The chain, close to thirty pounds of swinging iron, connected again, flinging the creature that it hit back against two of its fellows. He brained one of them while they were fighting each other; the remaining monstrosities named on him, spitting mouthfuls of rotted flesh, and he slashed, swinging desperately, keeping them off him as long as he could, praying to his ancestors to do something, anything...
You can control them, that black slip of fire whispered in his brain. Turn them aside. Make them do your bidding.
Chain connected with flesh. His wrists were scraped raw from the iron, and the smell of the blood was driving the nuuwa to madness. He could feel himself tiring, instant by instant, and knew to within a moment how long his strength would last. All the while, the thought of the Entity he had seen, that black intelligence glimpsed in the Hole and in the Wizard King’s possessed eyes, whispered to him the promise of the life that it could give him.
The world had narrowed, containing nothing but blood-mouthed, eyeless faces, ripping hands, pain and sweat and the foul reek of the air, screaming cries and that terrible, nagging whisper of uncertainty in his brain. He was aware of other sounds somewhere, distant noises in the Outer Citadel, a far-off howling like the din of a faraway battle.
An explosion jarred the ground. Then another, heavier, louder, nearer, and he thought he heard, through the shrieking of the mindless things all around him, the triumphal yells of men and the higher, wilder keening of women.

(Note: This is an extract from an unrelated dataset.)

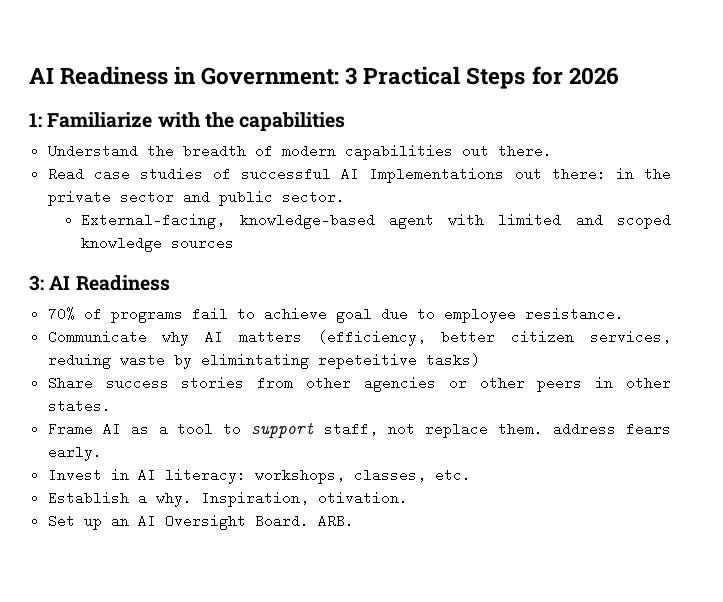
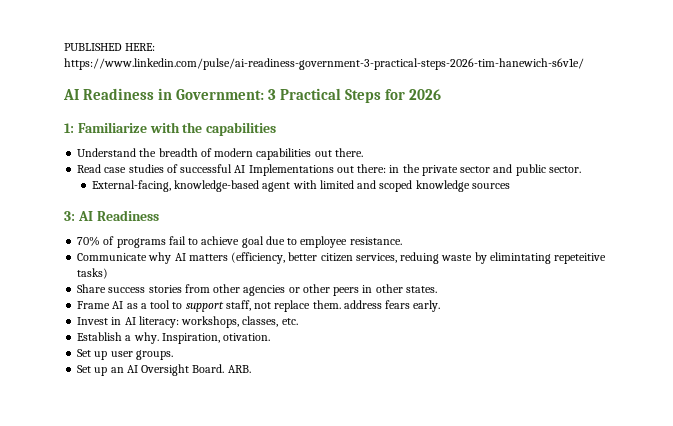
+ PUBLISHED HERE: https://www.linkedin.com/pulse/ai-readiness-government-3-practical-steps-2026-tim-hanewich-s6v1e/
+ Set up user groups.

He was aware that no new attackers were running toward him. He swung grimly at those that remained, half conscious of things happening elsewhere in the long ditch—of fighting somewhere—on the causeway—of fire...
Teeth slashed at his leg and he stomped, breaking the neck of the uglie that had crawled up below the arc of the swinging chain. Whatever else was happening was only a distraction, a break in his concentration that could cost him his life.
Another explosion sounded, this time very near, and it took all his will not to look. The chain crushed a final skull, the last nuuwa fell, wriggling and snapping at its own flesh, and he stood gasping in the doorway, looking up to see the causeway drawbridge fall in flames.